Money Laundering Prevention Strategies in Libyan Arab Jamahiriya: Banking Sector Calls for Delegation of Responsibility
Exclusive Interview with Ahmed Rajab, General Manager of Jumhouria Bank
In a recent interview, Ahmed Rajab, General Manager of Jumhouria Bank, discussed the challenges faced by the banking sector in Libya regarding money laundering prevention and safe transfers. According to Rajab, the current system is plagued by limitations on company and individual transfers, highlighting the need for a more flexible approach.
Challenges Faced by the Banking Sector
- Limitations on company and individual transfers
- Unstable government and lack of proper system after the revolution
- Attractive target for money launderers due to political uncertainty
Rajab emphasized that these challenges have made it difficult for the banking sector to effectively prevent money laundering and ensure financial stability.

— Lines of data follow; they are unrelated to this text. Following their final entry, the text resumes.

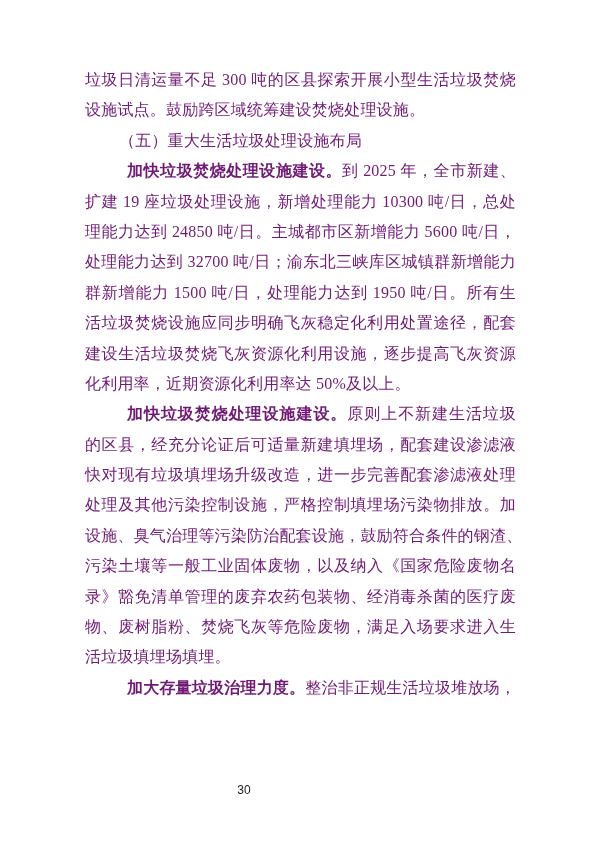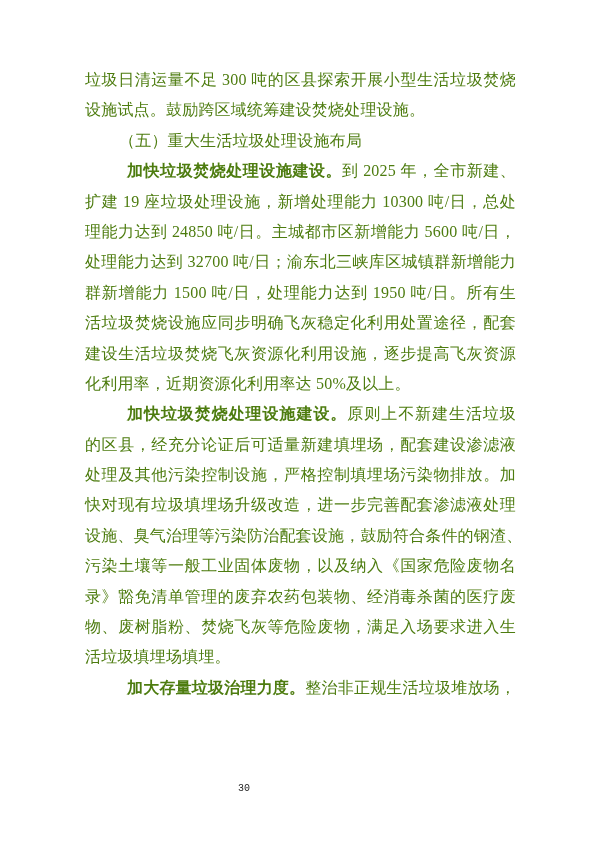"垃圾日清运量不足 300 吨的区县探索开展小型生活垃圾焚烧" .text-block { color: #4d7c0f -> #701a75 }
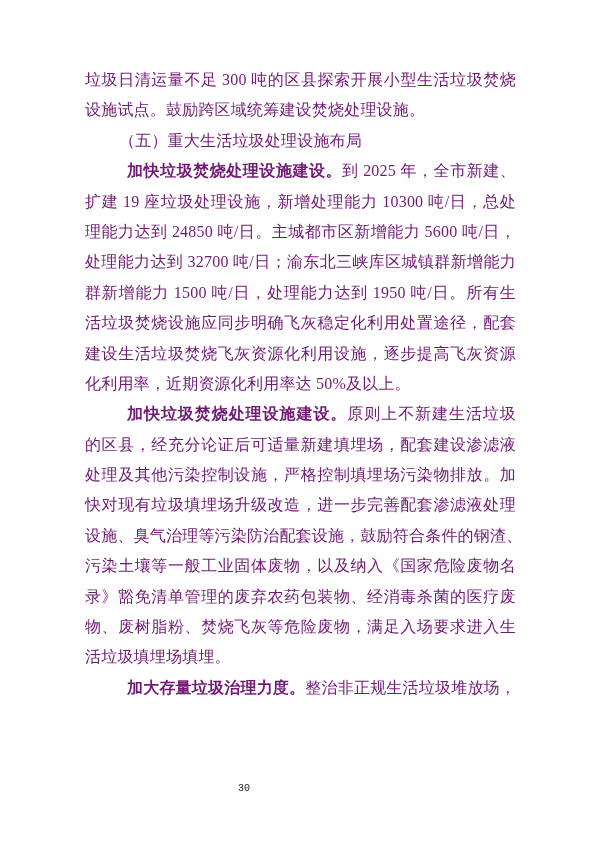"处理及其他污染控制设施，严格控制填埋场污染物排放。加" div.line { order: before "快对现有垃圾填埋场升级改造，进一步完善配套渗滤液处理" -> after "快对现有垃圾填埋场升级改造，进一步完善配套渗滤液处理" }
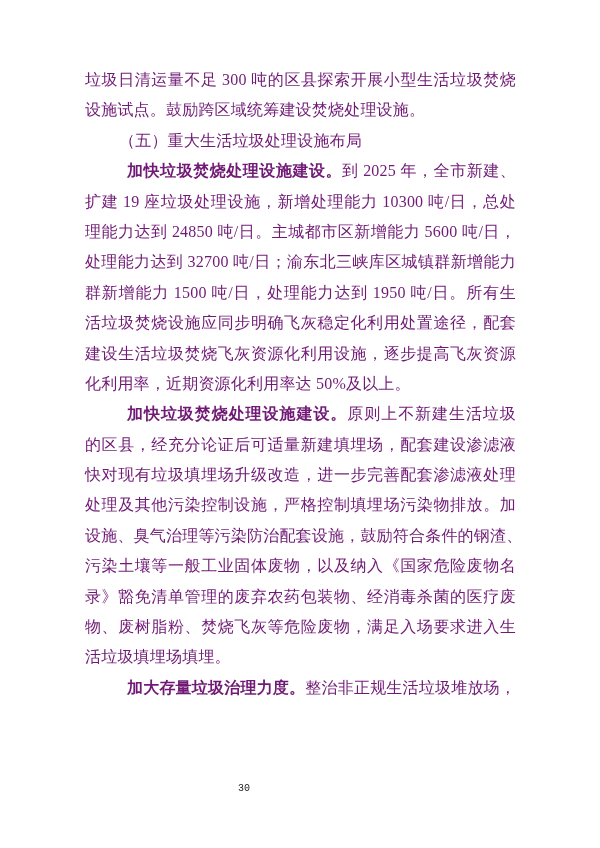"30" .page-number { font-family: Liberation Mono, monospace -> Liberation Sans, sans-serif; font-size: 10px -> 12px }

Proposal for Delegation of Responsibility
To address this issue, Rajab proposed delegating responsibility to the banking sector itself. “We’re gradually trying to improve by discussing these issues with the Central Bank and trying to facilitate this gradually and introduce things gradually to soothe the regulations and increase transparency,” he explained.
Importance of Building Trust
Rajab also stressed the importance of building trust between the banking sector and the people, enabling individuals working abroad to transfer their money safely. “We have to create some trust between the banking sector and the people itself to enable a number of things in the banking sector here,” he concluded.
Call for Greater Delegation of Responsibility
The call for greater delegation of responsibility comes as Libyan authorities struggle to combat money laundering and ensure financial stability in the wake of ongoing political uncertainty. As Rajab’s comments suggest, the banking sector is eager to work together with the Central Bank to implement effective prevention strategies and restore public trust in the country’s financial institutions.
Conclusion
The banking sector in Libya is facing significant challenges in preventing money laundering and ensuring financial stability. Delegating responsibility to the banking sector itself could be a key step in addressing these issues and restoring public trust in the country’s financial institutions.